• DATASET
· · · ·
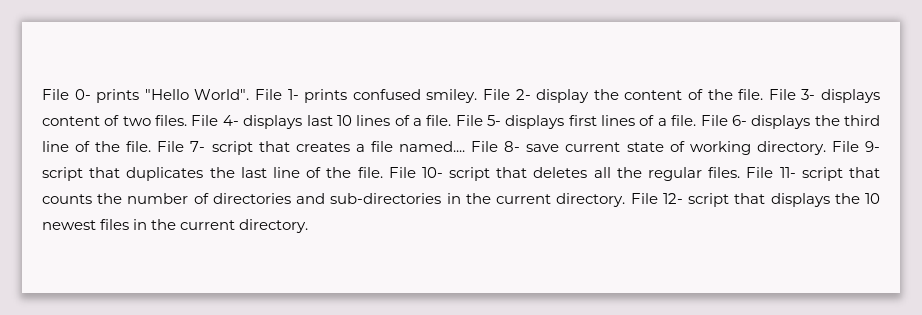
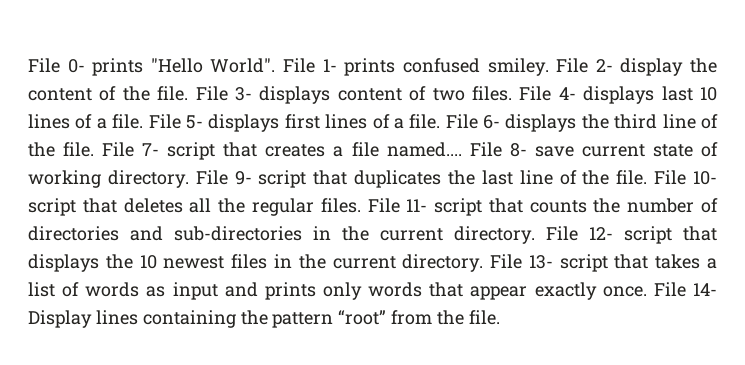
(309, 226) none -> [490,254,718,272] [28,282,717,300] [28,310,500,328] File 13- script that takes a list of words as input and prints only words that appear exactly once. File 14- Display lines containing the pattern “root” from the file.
· · · ·
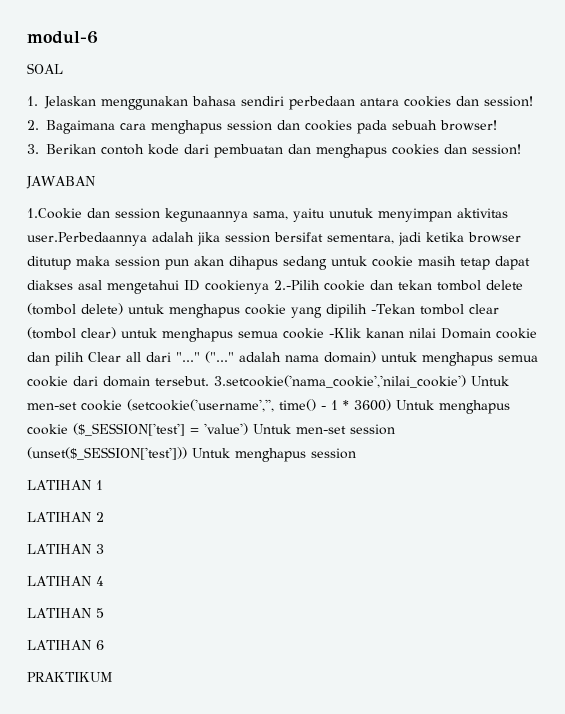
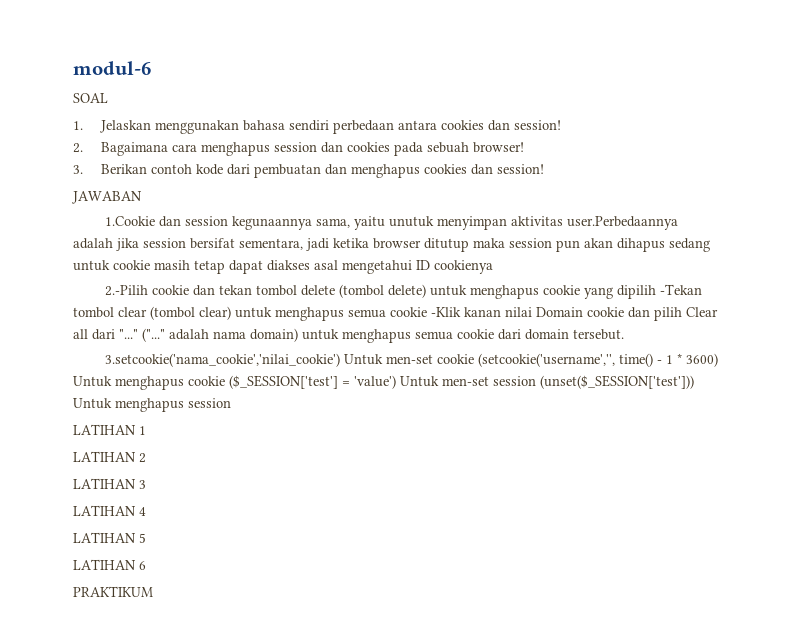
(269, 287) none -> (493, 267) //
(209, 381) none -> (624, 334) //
· · · ·
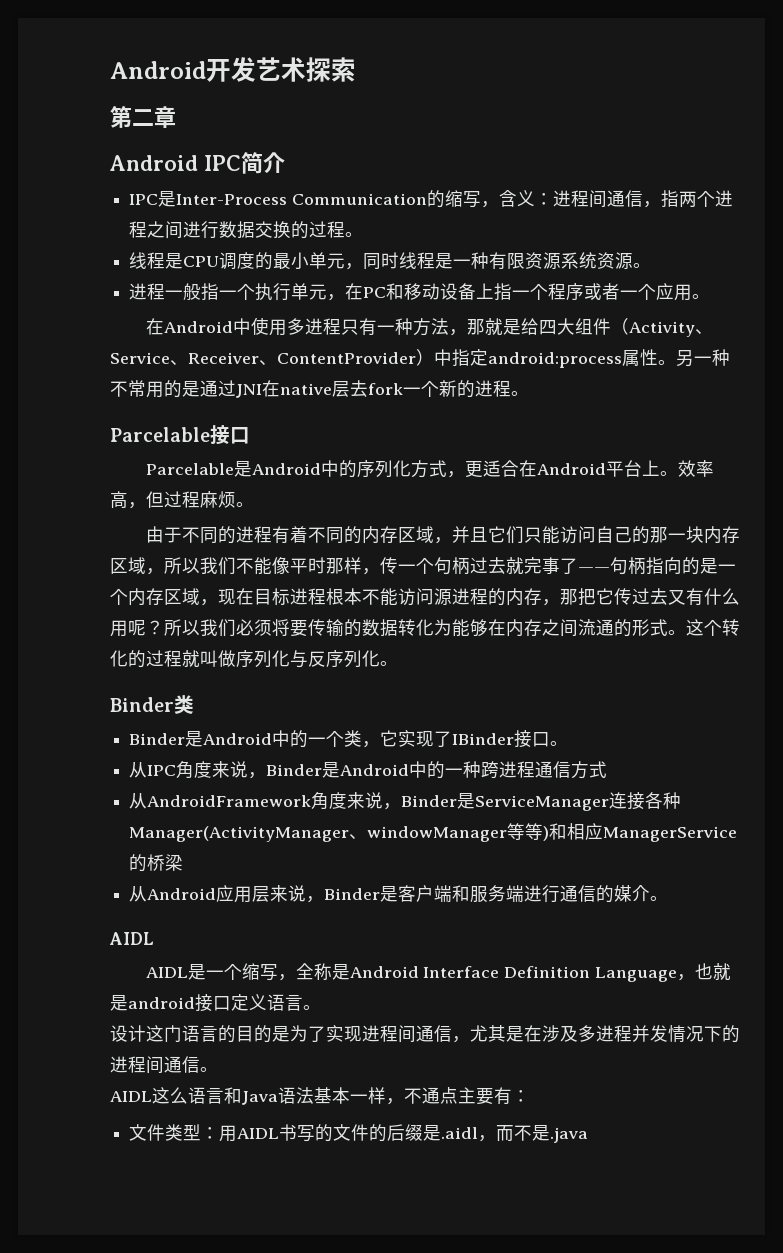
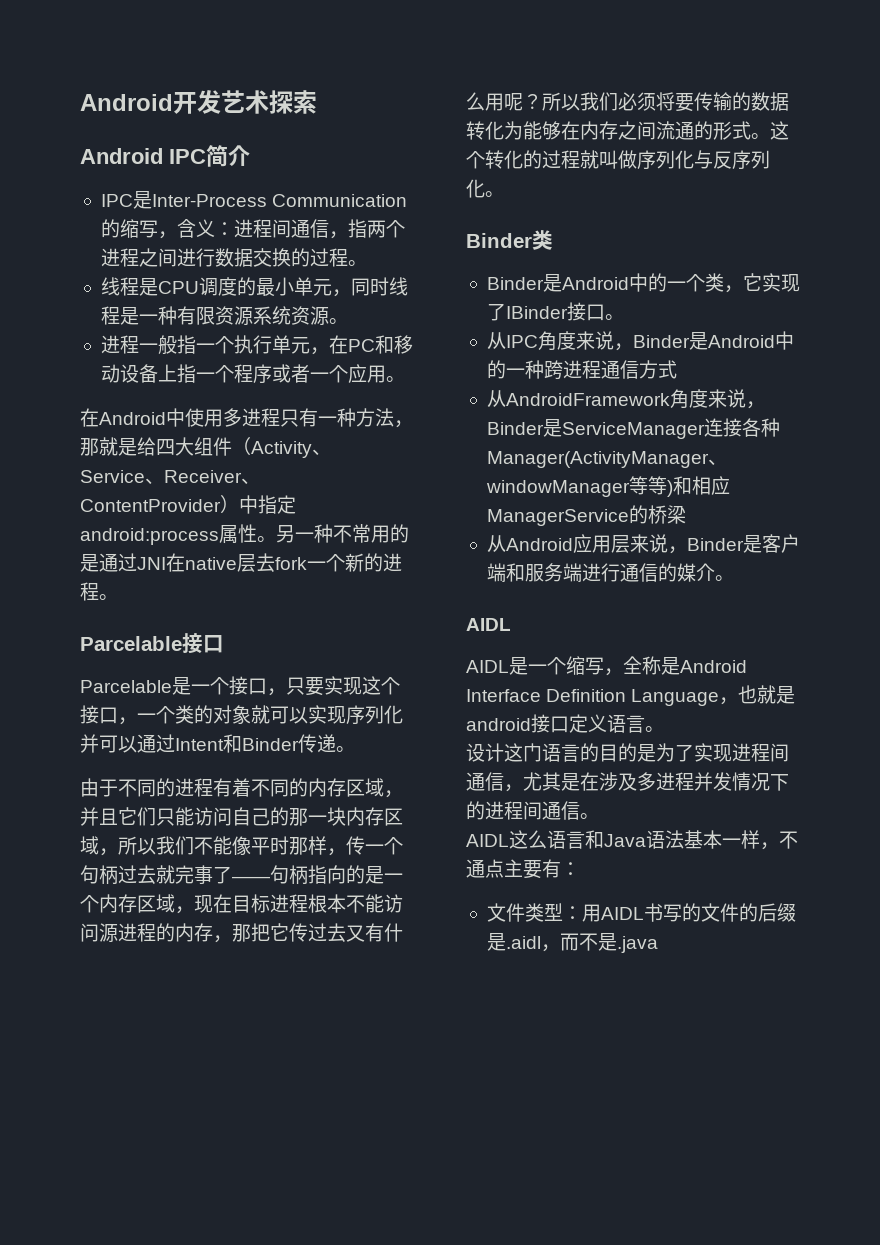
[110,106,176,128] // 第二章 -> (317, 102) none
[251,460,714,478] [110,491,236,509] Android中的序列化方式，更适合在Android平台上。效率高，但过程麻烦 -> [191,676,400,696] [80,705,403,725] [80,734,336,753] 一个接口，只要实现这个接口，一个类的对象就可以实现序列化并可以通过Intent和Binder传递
· · · ·
• TRY IT
Take the entries above and copy out all lines with the string "none".

• RESPONSE AREA
(309, 226) none -> [490,254,718,272] [28,282,717,300] [28,310,500,328] File 13- script that takes a list of words as input and prints only words that appear exactly once. File 14- Display lines containing the pattern “root” from the file.
(269, 287) none -> (493, 267) //
(209, 381) none -> (624, 334) //
[110,106,176,128] // 第二章 -> (317, 102) none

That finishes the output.